------ Task inputs

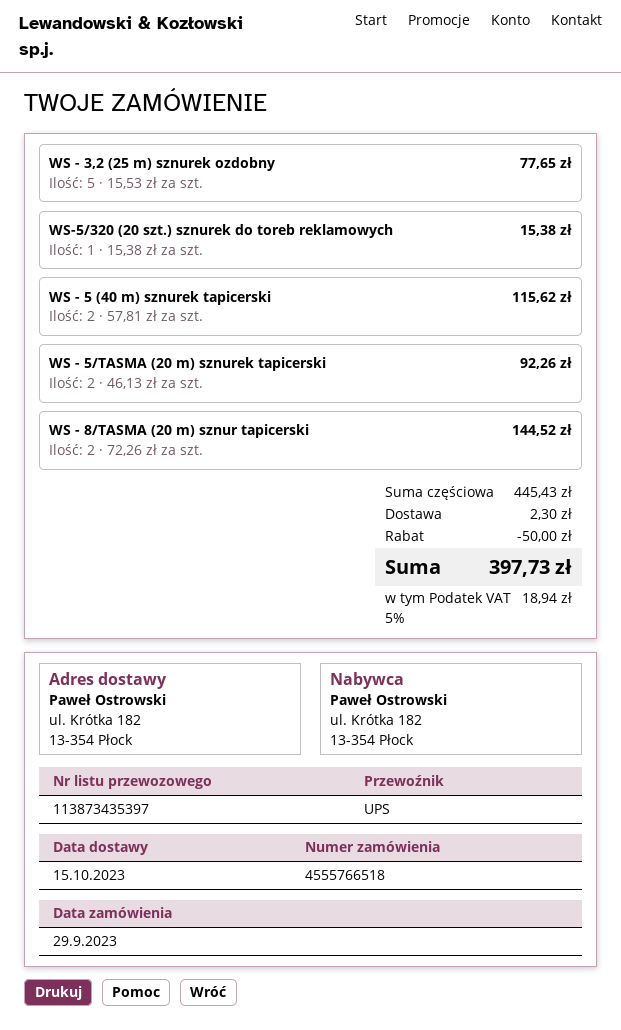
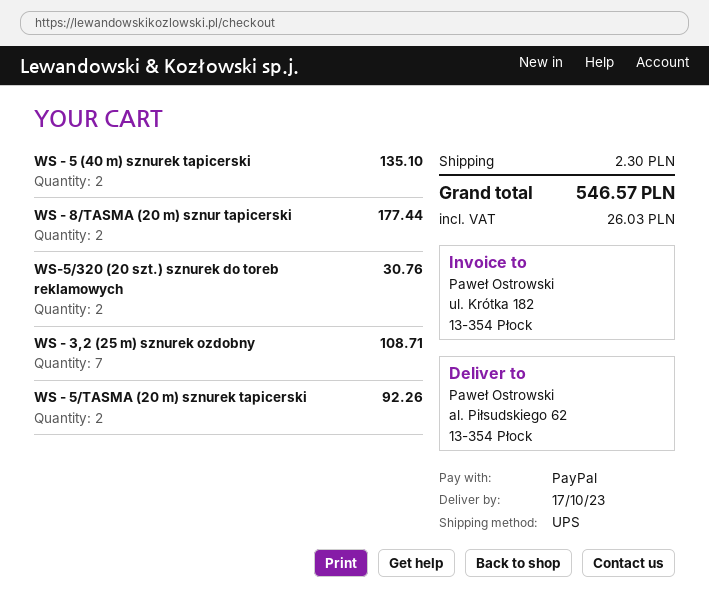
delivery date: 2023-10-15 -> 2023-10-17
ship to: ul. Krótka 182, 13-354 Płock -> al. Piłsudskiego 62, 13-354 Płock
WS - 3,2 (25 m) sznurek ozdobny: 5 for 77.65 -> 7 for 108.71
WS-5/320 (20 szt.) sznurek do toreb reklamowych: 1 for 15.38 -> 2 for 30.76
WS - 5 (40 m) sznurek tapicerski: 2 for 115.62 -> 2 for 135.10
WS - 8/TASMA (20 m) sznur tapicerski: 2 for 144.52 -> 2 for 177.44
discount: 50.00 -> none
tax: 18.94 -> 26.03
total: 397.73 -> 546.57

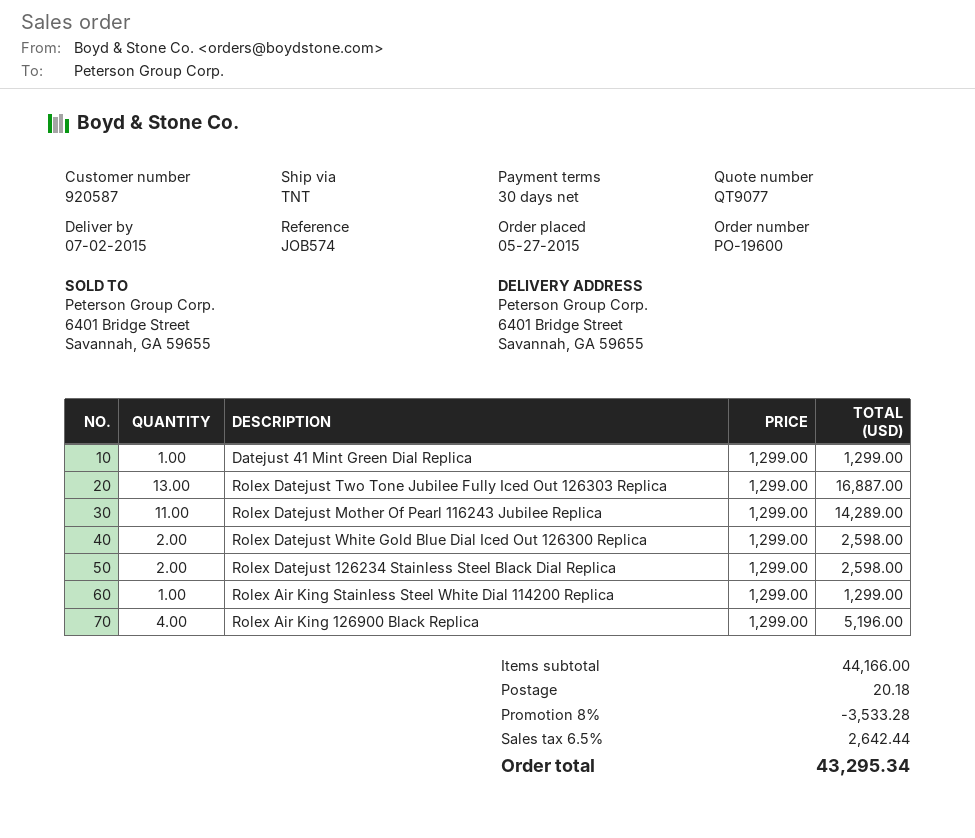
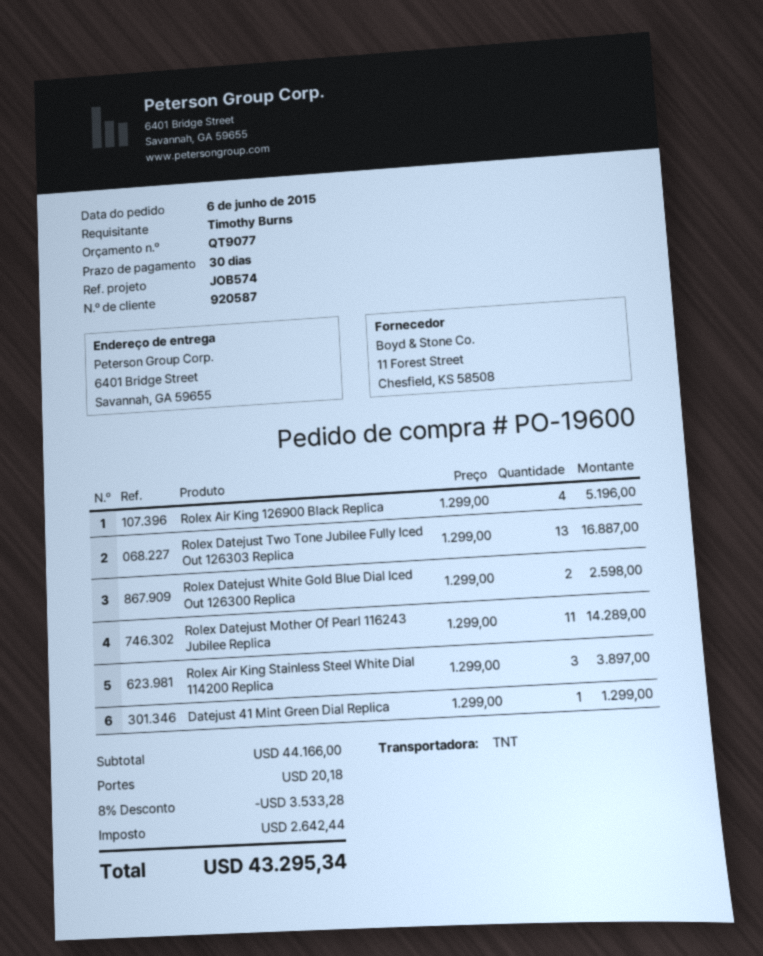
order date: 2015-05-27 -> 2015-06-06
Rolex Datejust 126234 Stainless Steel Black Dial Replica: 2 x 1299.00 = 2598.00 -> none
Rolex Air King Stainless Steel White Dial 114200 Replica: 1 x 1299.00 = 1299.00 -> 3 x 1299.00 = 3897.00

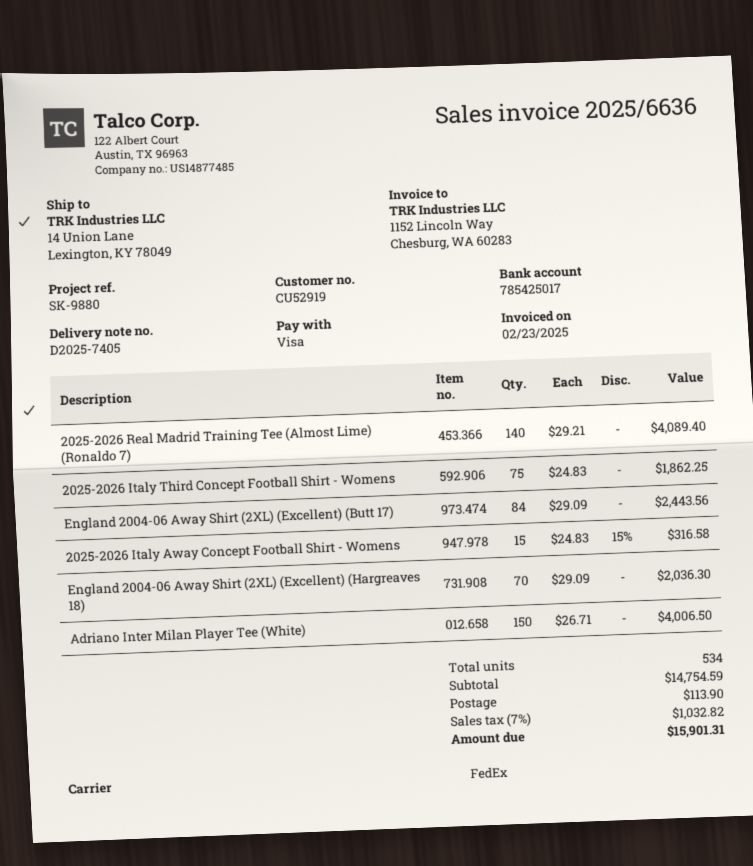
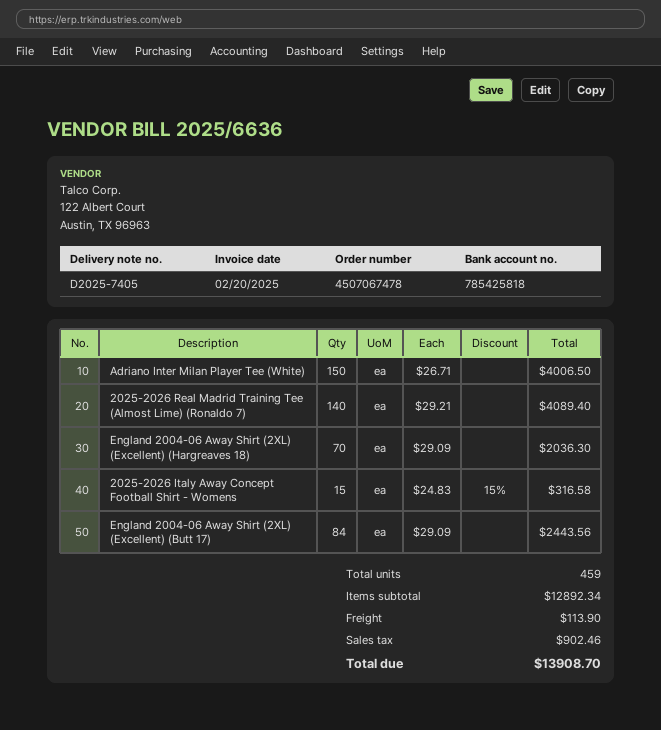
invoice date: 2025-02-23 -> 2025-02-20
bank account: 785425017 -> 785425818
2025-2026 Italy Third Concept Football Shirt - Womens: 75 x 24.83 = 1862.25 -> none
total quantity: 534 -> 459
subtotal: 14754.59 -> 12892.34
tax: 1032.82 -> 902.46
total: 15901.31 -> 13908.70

------------

Look through the entries above and copy each line that has "Rolex" in it.

__Task solution__:
Rolex Datejust 126234 Stainless Steel Black Dial Replica: 2 x 1299.00 = 2598.00 -> none
Rolex Air King Stainless Steel White Dial 114200 Replica: 1 x 1299.00 = 1299.00 -> 3 x 1299.00 = 3897.00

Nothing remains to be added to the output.